Вот ты одно придумал, Катя — другое, каждый за свое бьется. А нужно не так. Нужно наметить все, что в пер­вую очередь важно изменить, механизировать, усовер­шенствовать, всякие там «узкие места» и прочее. И браться сообща, всем коллективом. Один придумает, второй разовьет, третий дополнит, десять подхватят и дальше двинут.

— А точнее? — заинтересованно, но недоверчиво спросил Воловик.

— А точнее — так и будет. План всех мероприятий по рационализации, механизации и использованию внут­ренних резервов. На партийном бюро его назвали пла­ном организационно-технических мероприятий. А там, как его ни называй, — это революция.

— Уж и революция?..

— Это коммунизм, если хочешь знать, — подтвер­дил Воробьев. — В том смысле, что творчество станет массовым. Ох-хо-хо! — крикнул он в морозное простран­ство. — С горы бы сейчас на лыжах!

Тысячи огоньков вздымали над городом золотистое зарево, отчего небо над ним казалось темнее и ниже. На этом веселом зареве, как часовые на постах, выде­лялись десятки заводских фабричных труб. Красные зарницы вдруг заполыхали над темною массой завод­ских строений — в литейном цехе закончилась очередная плавка.

— Широта, — тихо сказал Воловик.

Ему было хорошо стоять здесь, рядом с другом, раз­деляющим его мечты и планы, и стыдно, что он и в этот воскресный вечер позволил себе уйти из дому. Он не забыл о жене, он жалел ее так, как только можно жа­леть человека, который для тебя дороже тебя самого. И все-таки он уходил от нее все чаще и охотней, сам страдая оттого, что, вопреки горю, увлечен своими за­мыслами и полон радужных надежд; и когда он спешил домой, тревожась, не случилось ли с нею чего за время разлуки, к его любви примешивались досада на то, что она безвольно подчиняется горю, и страх, что возле нее он растеряет с таким трудом восстановленную бодрость.

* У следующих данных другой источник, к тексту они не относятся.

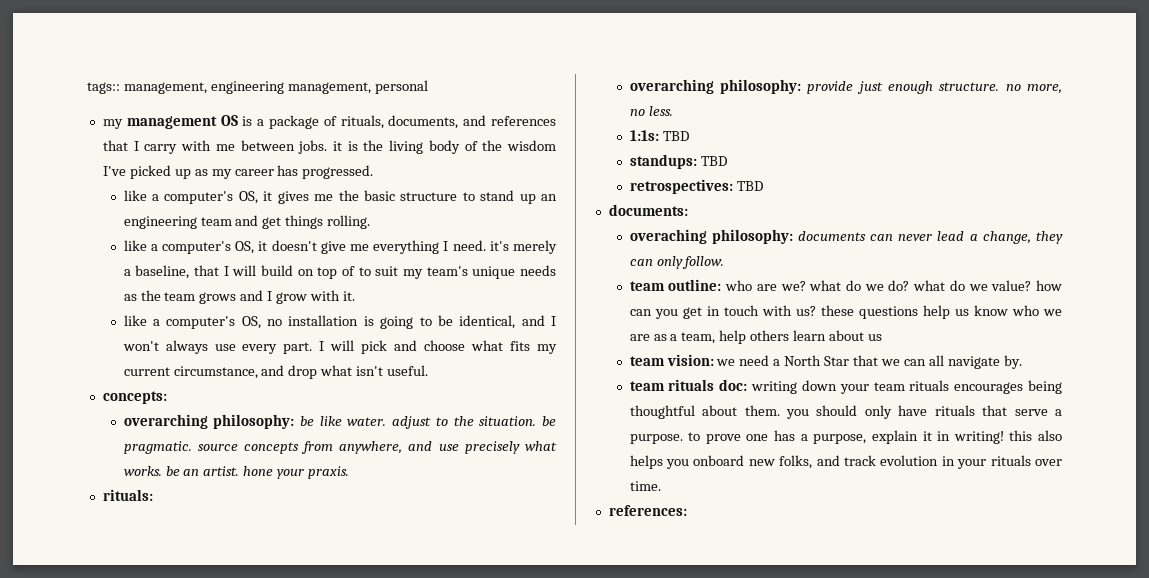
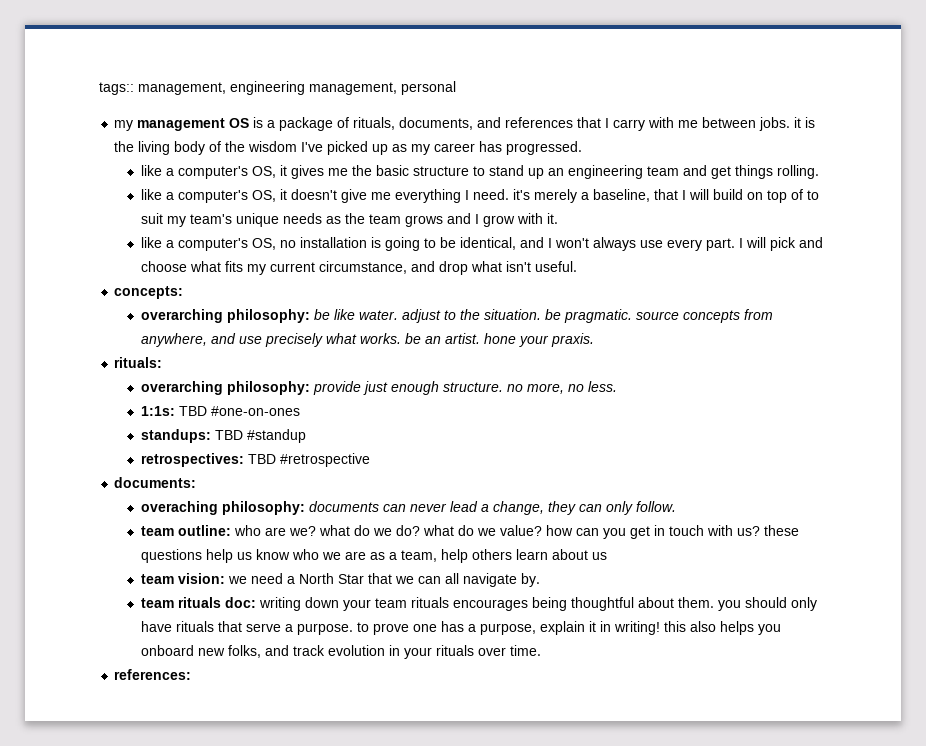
- 1:1s: TBD
+ 1:1s: TBD #one-on-ones
- standups: TBD
+ standups: TBD #standup
- retrospectives: TBD
+ retrospectives: TBD #retrospective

— Давай-ка назад, Яша, — сказал он и решительно зашагал к городу.

12

Радио передавало бой кремлевских курантов, когда Саша Воловик остановился напротив своего дома и под­нял глаза к окнам. Все три окна его квартиры были темны, только в одном можно было разглядеть узкую полоску света, очевидно пробившуюся в дверную щель из передней.

Медленно, сразу будто постарев и сильнее ссутулив­шись, Воловик перешел через улицу и начал поднимать­ся по лестнице. Всеми мыслями он был уже там, возле Аси, в одной из темных комнат своей квартирки, полу­ченной от завода два года назад, перед рождением Лю­си, и обставленной так любовно, как обставляют свое жилье только в счастье и для счастья.

Он открыл дверь своим ключом и на цыпочках про­шел в комнату. Ася сидела на детском диванчике у ок­на, уронив голову на подоконник. Воловик подумал, что она плачет, и тихо подошел к ней. Заострившиеся плечи Аси чуть вздымались, но это еле заметное колебание было равномерно и спокойно. Ася спала.

Тогда Воловик присел на подвернувшийся стул, не решаясь уйти, чтобы скрипом шагов или двери не спуг­нуть ее нечаянный сон. Расставшись с Воробьевым и шагая один по затихающему к ночи городу, все еще полный энергии и надежд, он мечтал дома часок-дру­гой поработать над своим проектом. Убежденный в том, что общий замысел верен, он еще не нашел, главного решения, но каждый раз, когда он погружался в рабо­ту, в нем оживало неясное ощущение простоты и близо­сти решения. Решение, что называется, вертелось в го­лове, надо только хорошо, не торопясь, подумать, цели­ком и без помех отдавшись размышлениям, свободно, не на глазах у посторонних наблюдателей, помогая раз­мышлению движениями рук… Днем в инструменталь­ном цехе, выполняя точнейшие слесарные работы, он не мог думать о другом; после гудка, переходя в турбин­ный, он мучался воспоминанием об Асе, ожидавшей дома; она с такой тоской спрашивала утром: «Ты при­дешь поздно?» Он и учебу в техникуме забросил в эту злополучную зиму, и вот со станком никак не доду­мать...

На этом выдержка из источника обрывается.